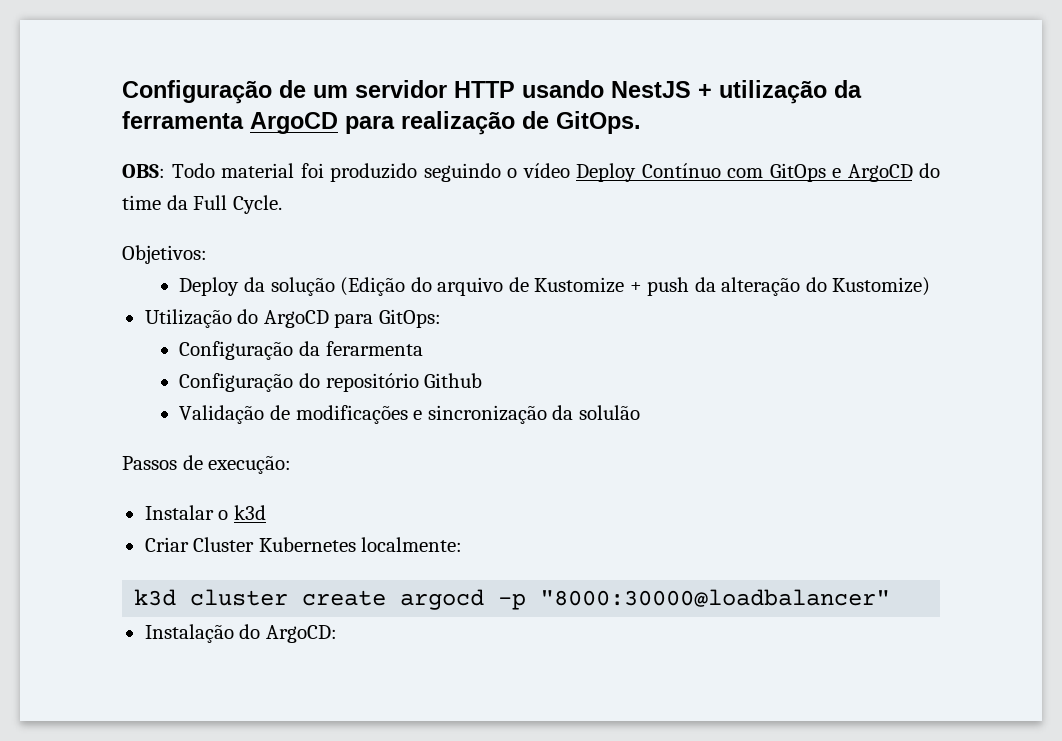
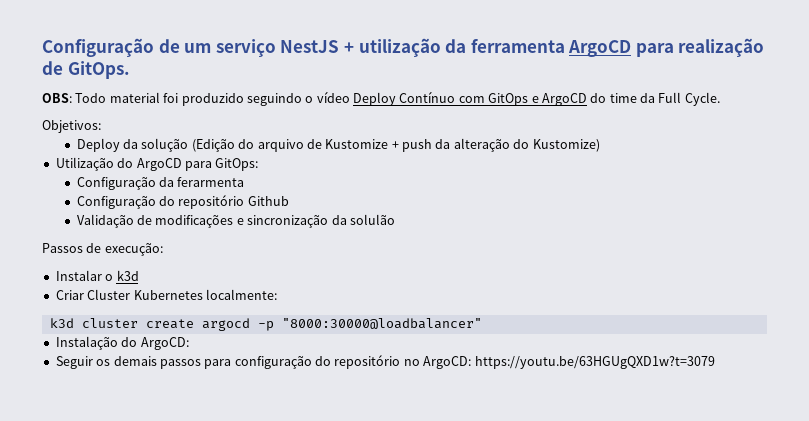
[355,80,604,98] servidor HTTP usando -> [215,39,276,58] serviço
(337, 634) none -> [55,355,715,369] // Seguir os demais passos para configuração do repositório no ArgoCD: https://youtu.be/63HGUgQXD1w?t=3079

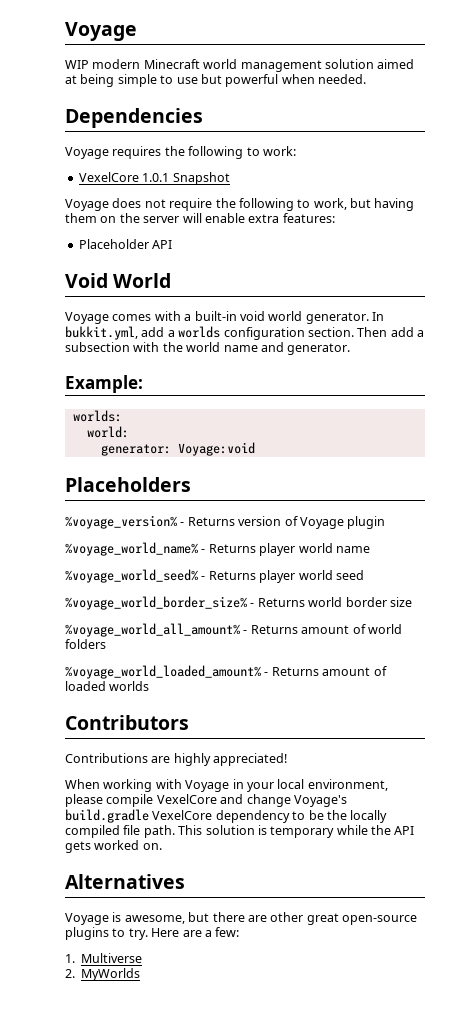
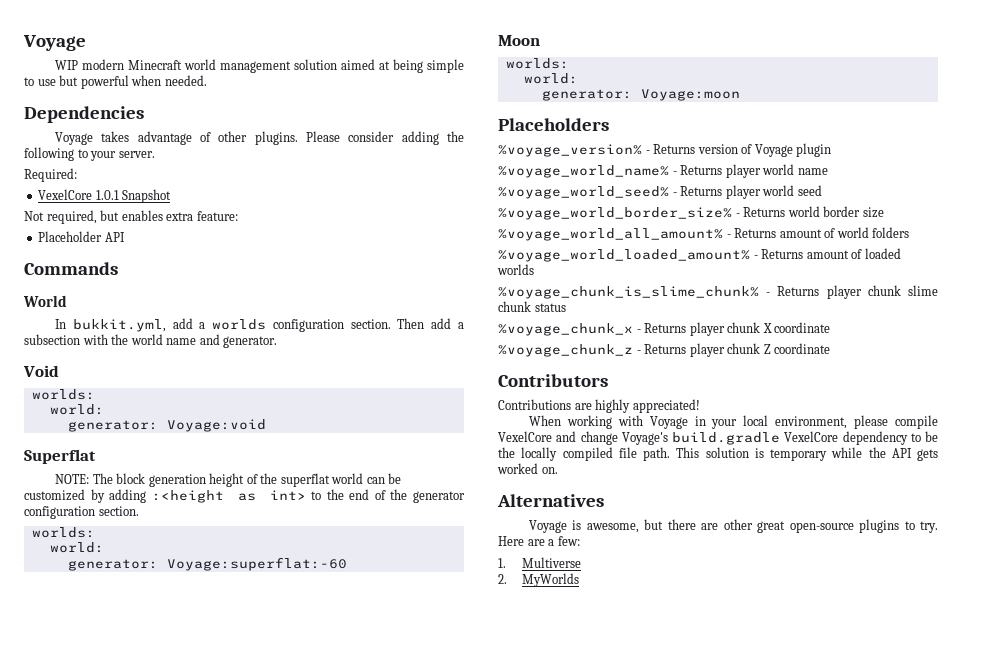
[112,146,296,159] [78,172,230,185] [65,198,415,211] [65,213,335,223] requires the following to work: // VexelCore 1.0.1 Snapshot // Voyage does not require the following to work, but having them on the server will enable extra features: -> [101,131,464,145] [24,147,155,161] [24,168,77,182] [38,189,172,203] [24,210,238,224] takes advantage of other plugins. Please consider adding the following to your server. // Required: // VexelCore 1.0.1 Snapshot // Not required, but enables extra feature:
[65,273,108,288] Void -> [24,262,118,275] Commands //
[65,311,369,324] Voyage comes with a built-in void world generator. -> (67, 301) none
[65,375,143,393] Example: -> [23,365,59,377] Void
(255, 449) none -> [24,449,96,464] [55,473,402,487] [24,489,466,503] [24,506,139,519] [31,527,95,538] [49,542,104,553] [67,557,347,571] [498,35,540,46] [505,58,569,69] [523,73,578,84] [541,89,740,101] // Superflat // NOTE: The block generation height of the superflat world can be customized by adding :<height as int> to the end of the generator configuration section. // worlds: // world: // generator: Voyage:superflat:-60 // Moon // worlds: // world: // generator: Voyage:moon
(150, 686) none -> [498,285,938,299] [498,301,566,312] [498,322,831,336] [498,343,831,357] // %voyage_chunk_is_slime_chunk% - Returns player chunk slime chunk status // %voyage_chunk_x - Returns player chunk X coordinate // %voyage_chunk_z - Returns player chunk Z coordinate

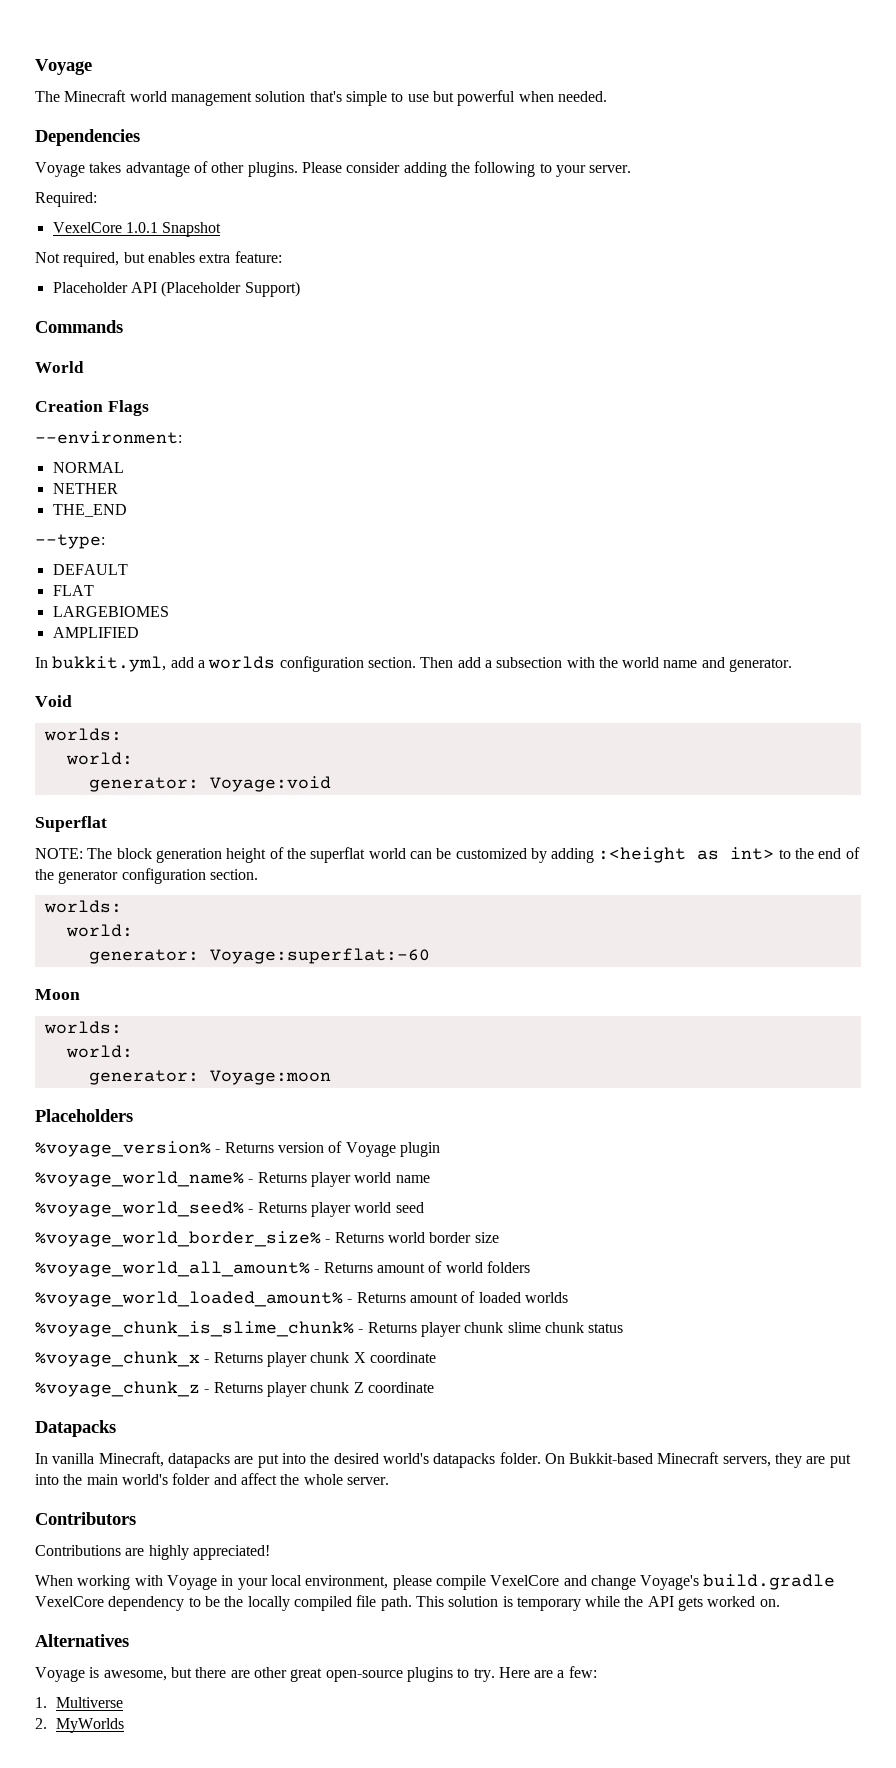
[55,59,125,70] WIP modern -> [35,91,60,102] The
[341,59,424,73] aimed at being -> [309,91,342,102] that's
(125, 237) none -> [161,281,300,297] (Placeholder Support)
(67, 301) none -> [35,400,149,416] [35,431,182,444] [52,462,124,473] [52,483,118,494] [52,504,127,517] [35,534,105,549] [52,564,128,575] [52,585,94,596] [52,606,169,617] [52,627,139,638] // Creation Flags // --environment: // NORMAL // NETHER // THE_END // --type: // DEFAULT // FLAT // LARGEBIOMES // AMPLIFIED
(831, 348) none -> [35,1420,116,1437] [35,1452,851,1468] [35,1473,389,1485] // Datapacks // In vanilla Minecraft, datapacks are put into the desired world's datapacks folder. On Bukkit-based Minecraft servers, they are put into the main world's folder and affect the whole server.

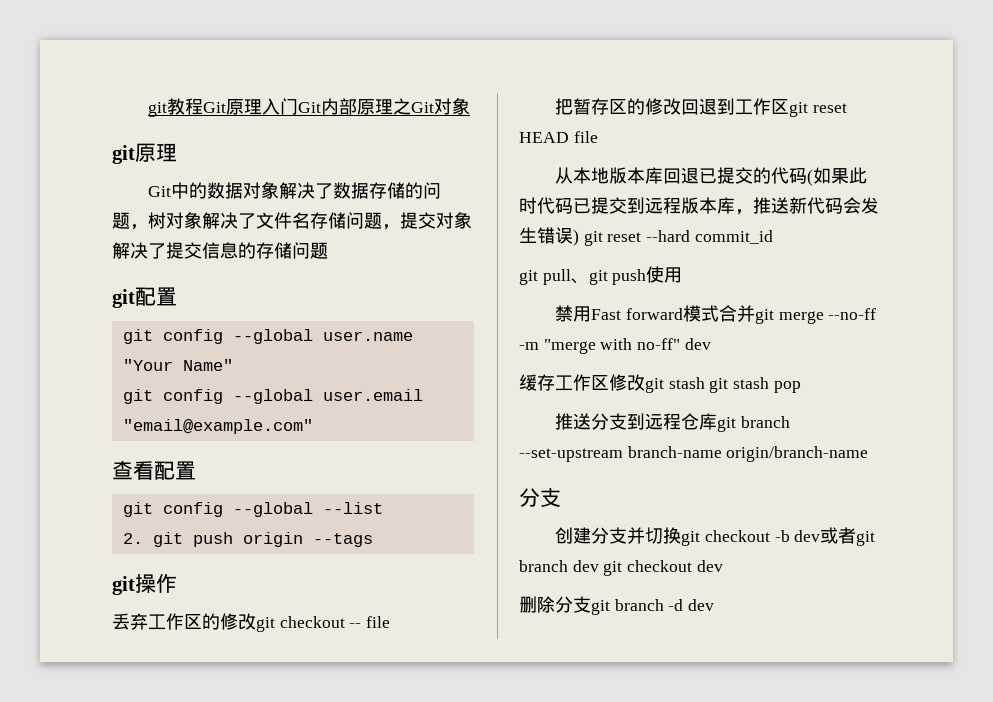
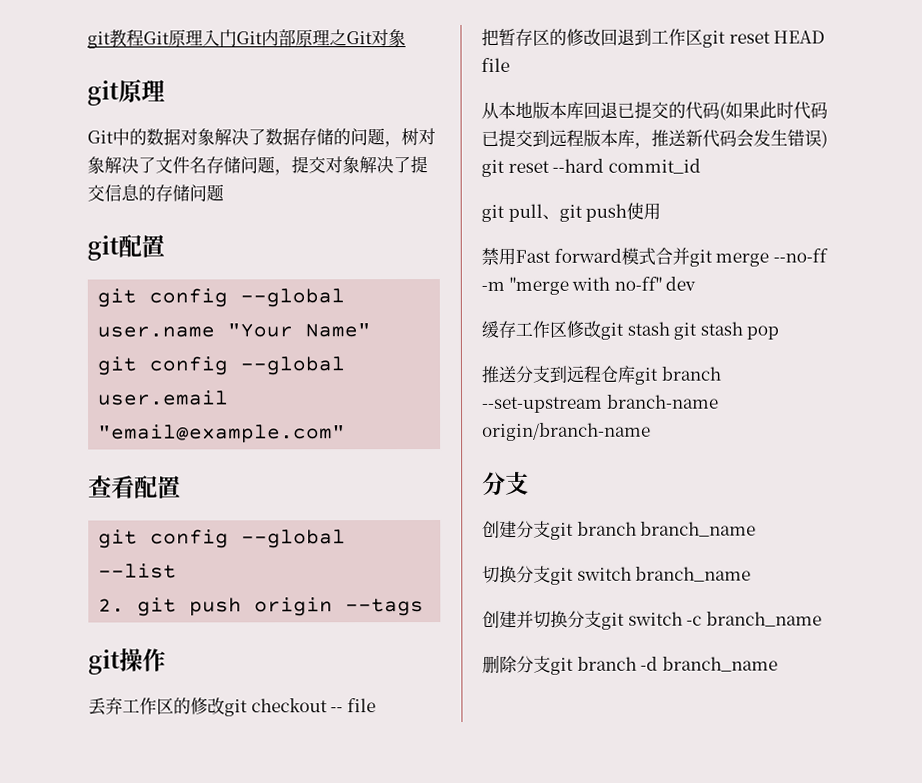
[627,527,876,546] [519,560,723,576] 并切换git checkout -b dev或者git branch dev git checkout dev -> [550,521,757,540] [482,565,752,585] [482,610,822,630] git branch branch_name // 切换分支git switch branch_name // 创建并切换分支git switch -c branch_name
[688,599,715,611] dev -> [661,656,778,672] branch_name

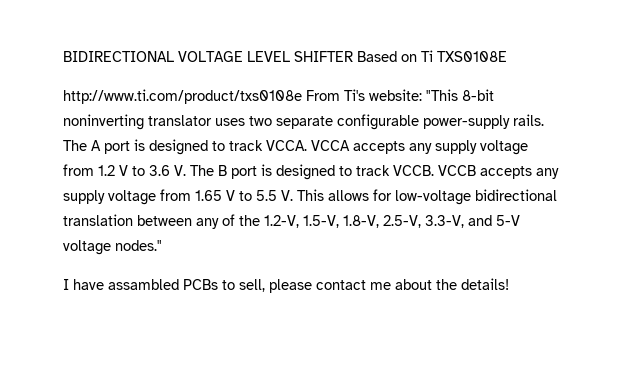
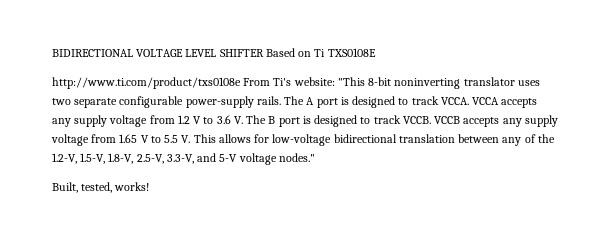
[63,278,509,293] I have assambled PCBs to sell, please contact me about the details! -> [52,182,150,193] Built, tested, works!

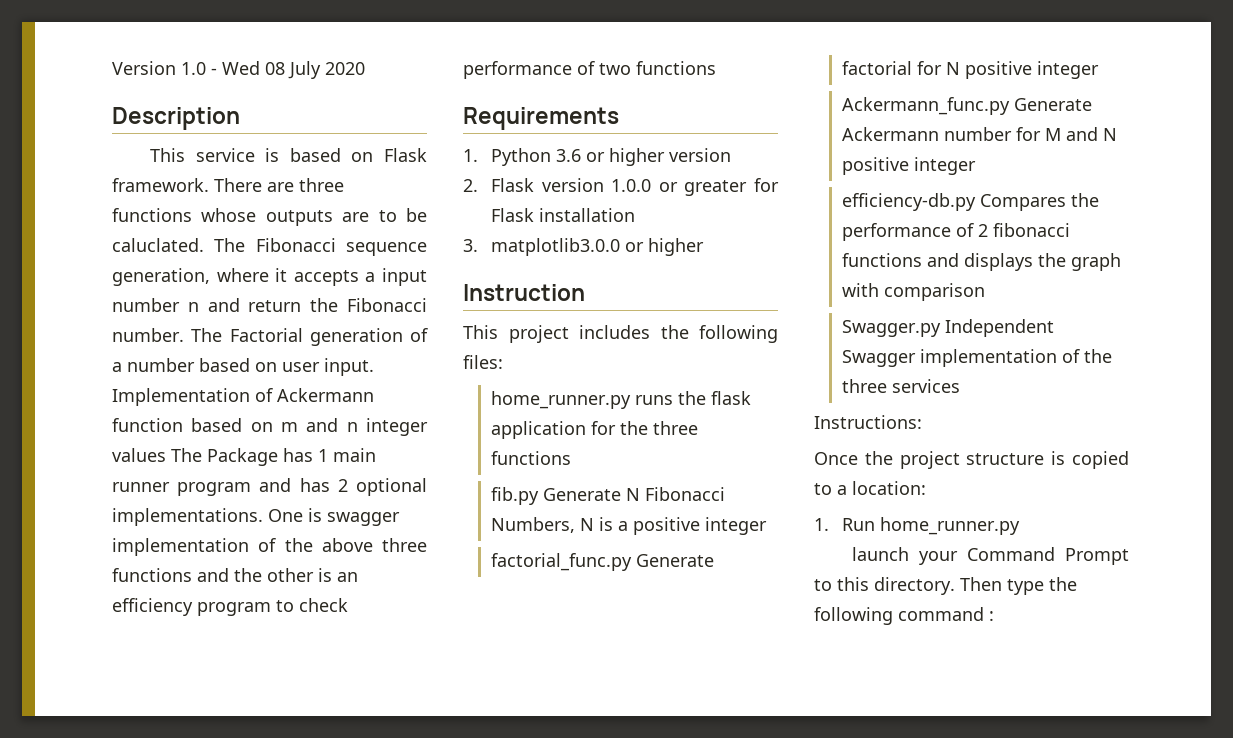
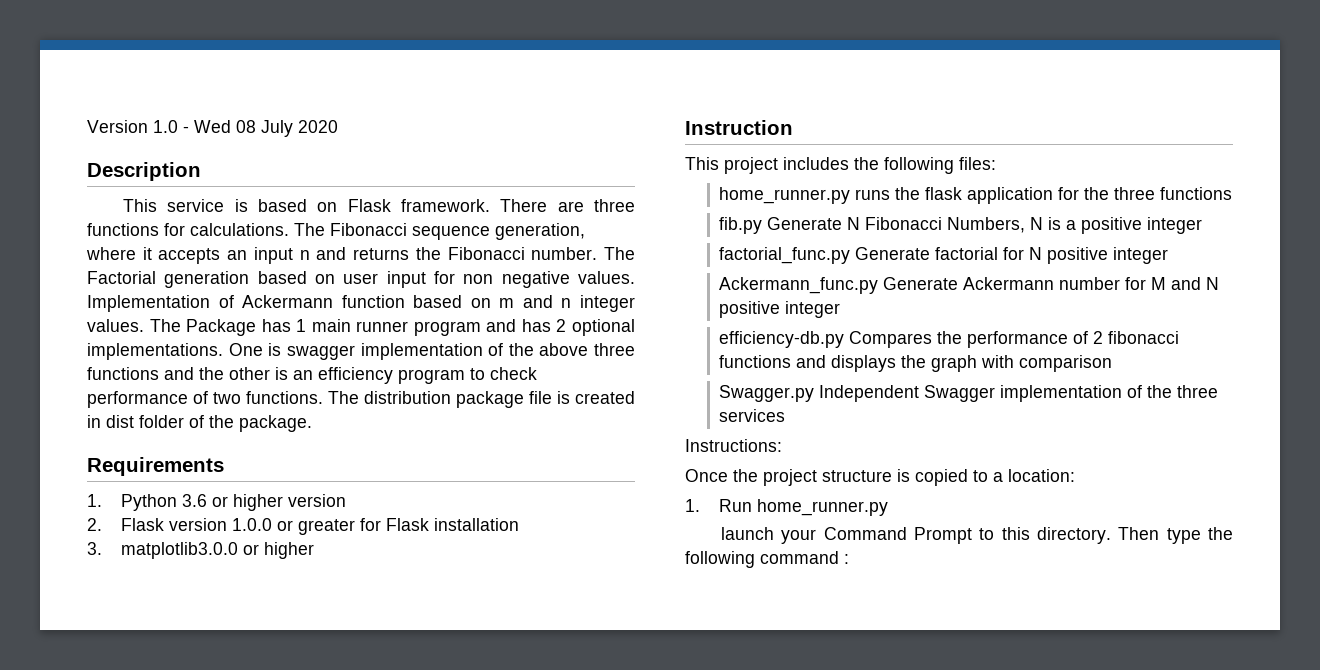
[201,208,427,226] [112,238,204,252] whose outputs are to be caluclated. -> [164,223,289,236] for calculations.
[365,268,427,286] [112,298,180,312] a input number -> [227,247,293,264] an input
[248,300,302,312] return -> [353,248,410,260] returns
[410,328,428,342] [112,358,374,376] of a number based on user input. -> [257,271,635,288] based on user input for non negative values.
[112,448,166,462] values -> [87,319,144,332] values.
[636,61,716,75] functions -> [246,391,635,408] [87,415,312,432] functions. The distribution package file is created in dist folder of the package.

WHAT IS NEEDED >>
Go back to the lines above and output, exactly as they stand, the ones from the line containing "(831, 348) none" to the line containing "[365,268,427,286] [112,298,180,312] a". Leave all pictures behind.

OUTPUT FOR THIS EXERCISE >>
(831, 348) none -> [35,1420,116,1437] [35,1452,851,1468] [35,1473,389,1485] // Datapacks // In vanilla Minecraft, datapacks are put into the desired world's datapacks folder. On Bukkit-based Minecraft servers, they are put into the main world's folder and affect the whole server.

[627,527,876,546] [519,560,723,576] 并切换git checkout -b dev或者git branch dev git checkout dev -> [550,521,757,540] [482,565,752,585] [482,610,822,630] git branch branch_name // 切换分支git switch branch_name // 创建并切换分支git switch -c branch_name
[688,599,715,611] dev -> [661,656,778,672] branch_name

[63,278,509,293] I have assambled PCBs to sell, please contact me about the details! -> [52,182,150,193] Built, tested, works!

[201,208,427,226] [112,238,204,252] whose outputs are to be caluclated. -> [164,223,289,236] for calculations.
[365,268,427,286] [112,298,180,312] a input number -> [227,247,293,264] an input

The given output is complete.